Auf welcher Unterlage wird der Servette FC künftig seine Heimspiele austragen? Diese Frage beschäftigt seit einigen Wochen die Vereinsverantwortlichen der Calvin-Städter (wir berichteten). Nun scheint die Diskussion auf der Zielgeraden zu sein.
Wie so oft ist es die Tribune de Genève, welche an Insiderinformation gekommen sein soll. Stimmen diese Gerüchte, dann ist der Kunstrasen vom Tisch. Die Lösung soll ein neuer, "gestitchter" Naturrasen sein. Bei diesem Verfahren werden, im Abstand von zwei Zentimetern, je sechs synthetische Fasern 18 Zentimeter tief in einen Sandboden eingelassen. Anschliessend wird, um das künstliche Netz herum, ein Naturrasen verlegt. Durch diese Technik wird die Unterlage verstärkt und widerstandsfähiger gemacht. Auch der Trainingsplatz im Centre sportif de Vessy wurde "gestitcht". Gemäss der genfer Zeitung sollen auch die Plätze sämtlicher Premier-League-Stadien in England einen solchen Rasen vorweisen.
Das Trainingsgelände soll auch einer der Gründe gewesen sein, weshalb man sich für diese Variante entschieden habe. Der Platz und die Anlage im Süden der Stadt wurde letztes Jahr für 8 Millionen Franken in stand gesetzt und dem Servette FC gratis überlassen. Weil nun auch Renovierungsarbeiten und neue Kunstrasenplätze im Stade de Balexert anfallen, welche wiederum von der öffentlichen Hand finanziert werden, gibt man sich demütig. Wenn im Stade de Genève ein Kunstrasen läge, würden Trainingseinheiten in Vessy keinen Sinn mehr ergeben. Die Steuergelder wären also umsonst eingesetzt worden. Das Risiko wäre zu gross, um den Klub ins falsche Licht zu rücken. Auf der anderen Seite wird aber auch dasa Thema "Nationalmannschaft" eine Rolle gespielt haben. SFV-Präsident Knäbel drohte bereits damit, keine Länderspiele mehr in Genf austragen zu wollen, wenn dort ein Kunstrasen verlegt werden würde.
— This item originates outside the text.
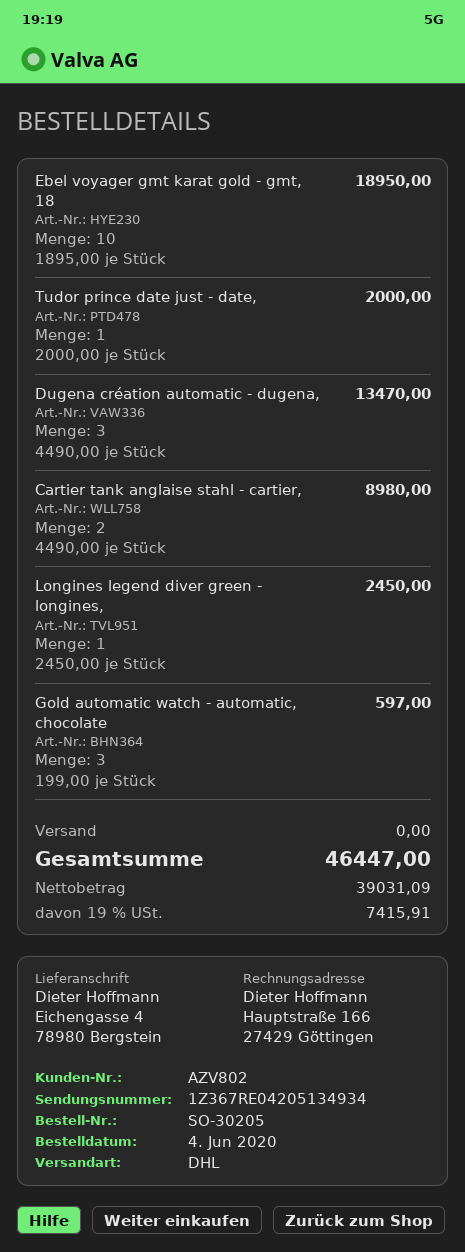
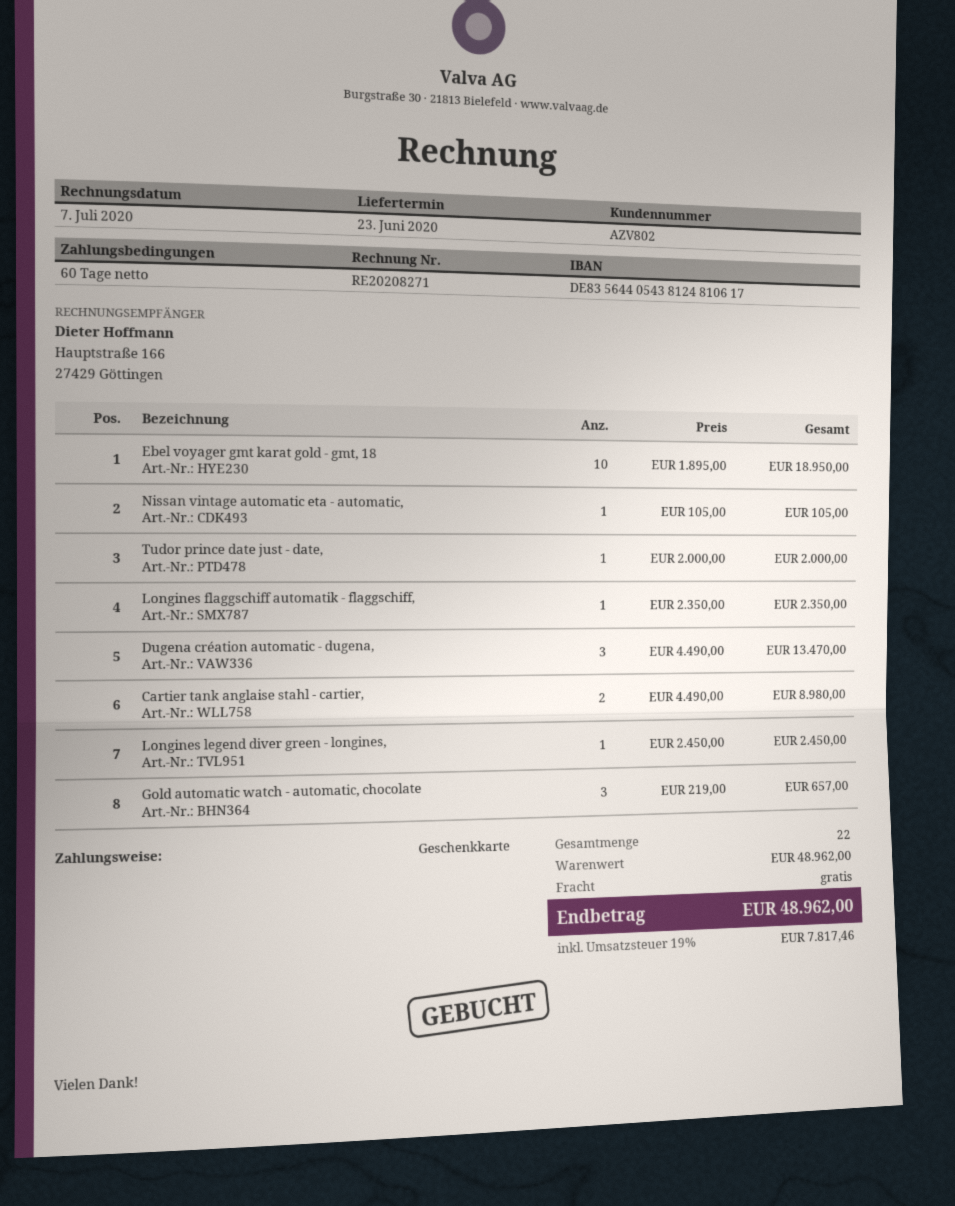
Gold automatic watch - automatic, chocolate: 3 x 199.00 = 597.00 -> 3 x 219.00 = 657.00
Nissan vintage automatic eta - automatic,: none -> 1 x 105.00 = 105.00
Longines flaggschiff automatik - flaggschiff,: none -> 1 x 2350.00 = 2350.00
tax: 19% = 7415.91 -> 19% = 7817.46
total: 46447.00 -> 48962.00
Auch wennn eine Plastikunterlage günstiger käme, können mit dem neuen Lösungsansatz Kosten reduziert werden. Am Verhandlungstisch geht es nun um die Aufteilung dieser Kosten. Die Fondation du Stade de Genève will eine Kostenübernahme für Strom und die Rasenheizung durch den SFC. Als Mieter will dieser jedoch möglichst wenig Unterhaltskosten bezahlen müssen. Hier gilt es in den nächsten Tagen und Wochen noch nachzuverhandeln.
Übrigens, durch die WM im nächsten Sommer endet die Saison 2025/2026 schon im Mai. Dies würde bedeuten, dass man genug Zeit hätte, um den neuen Rasen in der Sommerpause zu verlegen und Wurzeln schlagen zu lassen.